Odyssey by Keith Laumer

“Down, boy!” I said, in what I hoped was a resonant tone of command. He halted, hauled in the tongue, let it out again, then lowered his hind quarters gingerly, like an old lady settling into her favorite rocker. He sat there and looked at me with his head cocked, and I looked back. And while we were doing that, the giant arrived.

11

He came up silently along an aisle among the big trees, and was within fifty feet of me before I saw him, big as he was.

And big he was.

It’s easy to talk about a man twelve feet high; that’s about twice normal, after all. Just a big man, and let’s make a joke about his shoe size.

But twice the height is four times the area of sky he blanks off as he looms over you; eight times the bulk of solid bone and muscle. Sixteen hundred pounds of man, at Earth-normal G. Here he weighed no more than half a ton, but even at that, each leg was holding up five hundred pounds. They were thick, muscle-corded legs that matched the arms and the chest and the neck that was like a section of hundred-year oak supporting the big head. But massive as he was, there was no distortion of proportion. Photographed without a midget in the picture for scale, he would have looked like any other Mr. Universe contender, straight-boned, clean-limbed, every muscle defined, but nothing out of scale. His hair was black, curly, growing in a rough-cut mane, but no rougher than any other man that lives a long way from a barber. He had a close-trimmed beard, thick, black eyebrows over wide-set, pale blue eyes. His skin was weather-burned the color of well-used cowhide. His features were regular enough to be called handsome, if you admire the Jove-Poseidon style. I saw all this as he came striding up to me, dressed in leather, as light on his feet as the dog was heavy. He stopped beside the pooch, patted its head carelessly with a hand the size of first base, looking down at me, and for a ghostly instant I was a child again, looking at the Brobdingnagian world of adults. Thoughts flashed in my mind, phantom images of a world of warmth and love and security and other illusions long forgotten. I pushed those away and remembered that I was Baird Ulrik, professional, out on a job, in a world that had no place for fantasies.

“You’re the man they call Johnny Thunder,” I said.

He let that pass. Maybe he smiled a little.

“I’m Patton,” I told him. “Carl Patton. I bailed out of a ship.” I pointed to the sky.
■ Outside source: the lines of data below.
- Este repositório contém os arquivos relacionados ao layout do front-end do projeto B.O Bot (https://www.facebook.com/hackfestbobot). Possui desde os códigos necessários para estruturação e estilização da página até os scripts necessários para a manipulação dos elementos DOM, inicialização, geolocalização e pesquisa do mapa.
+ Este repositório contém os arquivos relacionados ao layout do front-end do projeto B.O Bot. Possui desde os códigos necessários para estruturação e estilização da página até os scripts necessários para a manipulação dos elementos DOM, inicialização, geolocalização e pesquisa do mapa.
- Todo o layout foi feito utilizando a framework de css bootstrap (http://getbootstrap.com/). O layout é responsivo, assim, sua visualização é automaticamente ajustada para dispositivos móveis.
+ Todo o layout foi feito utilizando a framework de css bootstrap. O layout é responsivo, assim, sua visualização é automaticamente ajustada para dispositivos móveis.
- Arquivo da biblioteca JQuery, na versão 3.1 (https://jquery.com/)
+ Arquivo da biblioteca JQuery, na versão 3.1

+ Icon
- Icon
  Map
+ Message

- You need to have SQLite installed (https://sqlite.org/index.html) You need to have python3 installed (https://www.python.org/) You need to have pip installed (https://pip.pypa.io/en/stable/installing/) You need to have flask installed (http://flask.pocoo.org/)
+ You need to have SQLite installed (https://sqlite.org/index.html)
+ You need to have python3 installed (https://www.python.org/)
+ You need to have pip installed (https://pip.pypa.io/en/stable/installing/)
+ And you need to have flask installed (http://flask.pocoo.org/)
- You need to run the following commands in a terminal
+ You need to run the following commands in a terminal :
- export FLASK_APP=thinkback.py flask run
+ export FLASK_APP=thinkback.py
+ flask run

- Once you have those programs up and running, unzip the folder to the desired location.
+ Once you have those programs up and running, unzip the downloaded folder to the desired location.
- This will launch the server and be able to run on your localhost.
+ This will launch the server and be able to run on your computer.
He nodded, “I know,” he said. His voice was deep, resonant as a pipe organ; he had a lot of chest for it to bounce around in. “I heard your ship fall.” He looked me over, didn’t see any compound fractures. “I’m glad you came safely to ground. I hope Woola did not frighten you.” His Standard sounded old-fashioned and a little stilted, with a trace of a strange accent. My trained poker face must have slipped a couple of feet at what he said, because he smiled. His teeth were square and porcelain white.

“Why should he?” I said without squeaking. “I’ve seen my three-year-old niece pat a Great Dane on the knee. That was as high as she could reach.”

“Come back with me to my house. I have food, a fire.”

I pulled myself together and went into my act: “I’ve got to get to my cargo pod. There are . . . passengers aboard it.”

His face asked questions.

“They’re alive—so far,” I said. “I have a machine that tells me the pod landed safely, on her chutes. The cannisters are shock-mounted, so if the locator gear survived, so did they. But the equipment might not have. If it was smashed, they’ll die.”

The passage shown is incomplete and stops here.